In the last blog link we created a Flask application on an AWS EC2 instance and built custom data pipelines to interact with Data Engineering tools on AWS. This method of deployment has its own pitfalls, as the entire software development lifecycle which involves the maintenance of code, development of new features, collaboration and versioning is often difficult to handle.
Hence we need to shift to a DevOps approach which helps developers create end to end pipelines from development to testing to production which can deal with collaborative changes.

In this blog post we will be.

1. Creating a Docker image of the Flask Application
2. Publishing the image to AWS Container Registry and Running the code in AWS Container Service using AWS Fargate
3. Add a Load Balancer for the ECS deployment
4. Create an AWS Code Commit repository to push code
5. Configure AWS Code Build to build new changes from the Code Commit Repository
6. Configure Code Pipeline to automatically run steps 1 to 5 once the new commit is made to the Code Commit Repository

Creating a Docker image of the Flask Application:

We can create a simple flask application which can interact with AWS as shown in the blog post below.

Using Flask to create custom data pipelines

Once we are successful with the creation of the Flask application on Ec2 instance we then need to add a Dockerfile which is used to create a Docker image from the existing Flask application.

1. Create two new files called Dockerfile and requirements.txt in the same parent directory as shown below

1. Create the requirements.txt file which has all the packages to be installed on the Docker Image.

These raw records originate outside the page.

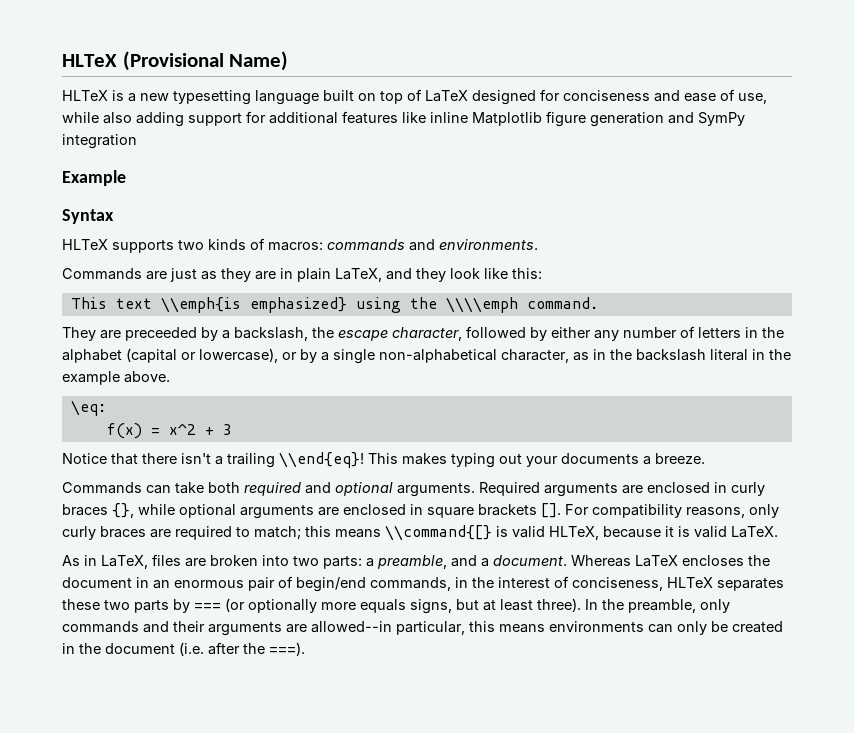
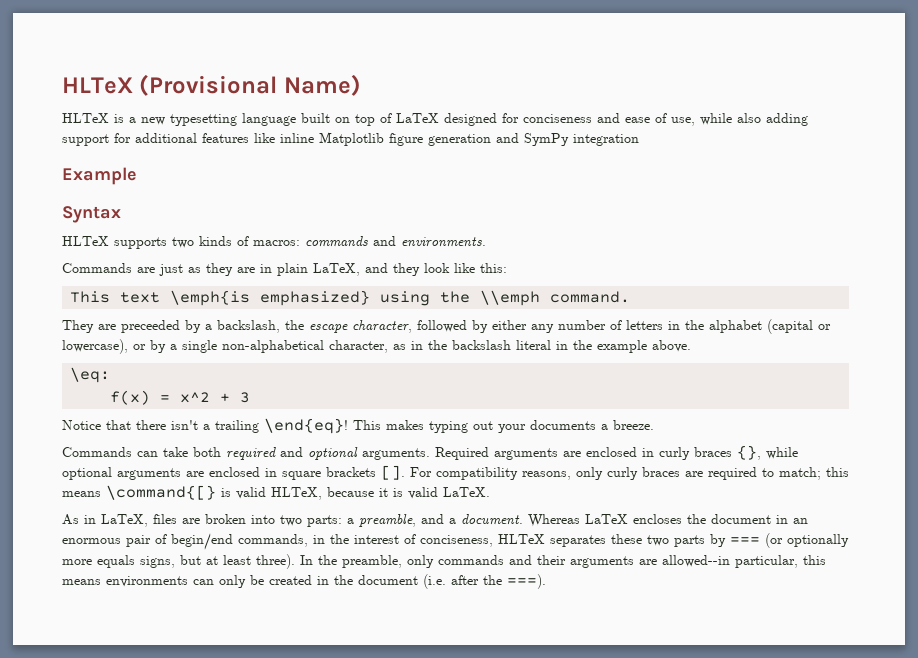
[160,297,241,313] \\emph{is -> [170,290,251,306] \emph{is
[445,297,518,313] \\\\emph -> [480,290,541,306] \\emph
[279,452,364,468] \\end{eq}! -> [264,418,348,434] \end{eq}!
[385,525,492,541] \\command{[} -> [106,485,216,500] \command{[}

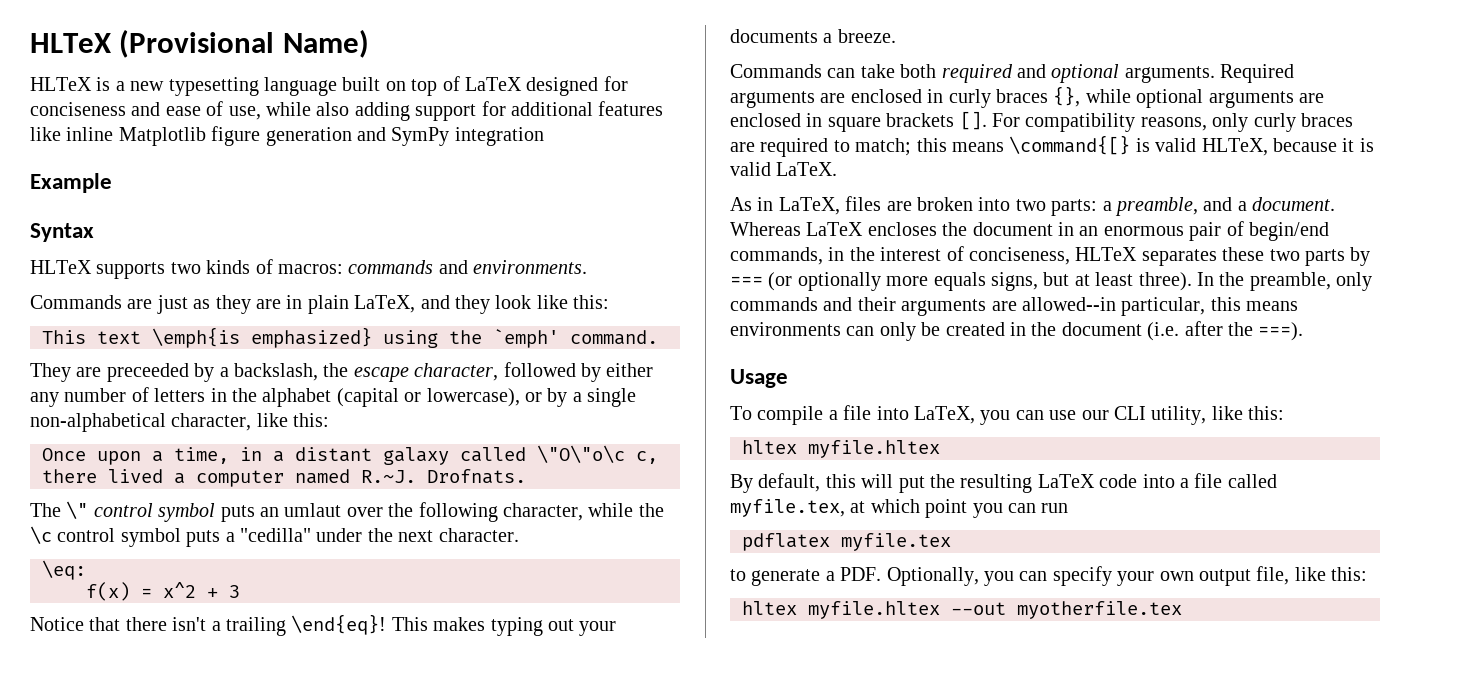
[480,290,541,306] \\emph -> [493,329,559,348] `emph'
[393,340,691,353] as in the backslash literal in the example above. -> [256,413,330,427] [42,445,658,465] [42,469,526,487] [30,501,664,522] [30,526,519,547] like this: // Once upon a time, in a distant galaxy called \"O\"o\c c, there lived a computer named R.~J. Drofnats. // The \" control symbol puts an umlaut over the following character, while the \c control symbol puts a "cedilla" under the next character.
(546, 581) none -> [730,369,788,388] [730,405,1285,425] [742,440,940,458] [730,473,1277,493] [730,499,1069,518] [742,533,951,551] [730,566,1368,586] [742,601,1182,619] // Usage // To compile a file into LaTeX, you can use our CLI utility, like this: // hltex myfile.hltex // By default, this will put the resulting LaTeX code into a file called myfile.tex, at which point you can run // pdflatex myfile.tex // to generate a PDF. Optionally, you can specify your own output file, like this: // hltex myfile.hltex --out myotherfile.tex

   $ cd CLOUDAUDIT_DATA_WRANGLER

   $ nano requirements.txt

   Then Add the two package inside the file

   Flask
   awswrangler
   

Here we don't a specify the version and this ensures that the latest version of the packages get installed.

1. Add the following lines into the Dockerfile.

   # syntax=docker/dockerfile:1
   
   FROM python:3.8-slim-buster
   
   WORKDIR /python-docker
   
   COPY requirements.txt requirements.txt
   
   RUN pip3 install -r requirements.txt
   
   COPY . .
   
   CMD [ "python3", "-m" , "flask", "run", "--host=0.0.0.0"]
   

• The first line (# syntax=docker/dockerfile:1) tells what is the syntax to be used while parsing the Dockerfile and the location of the Docker Syntax file

• The second line (FROM python:3.8-slim-buster) allows us to use an already existing base image for Docker.

• The third line (WORKDIR /python-docker) tells docker which directory to use.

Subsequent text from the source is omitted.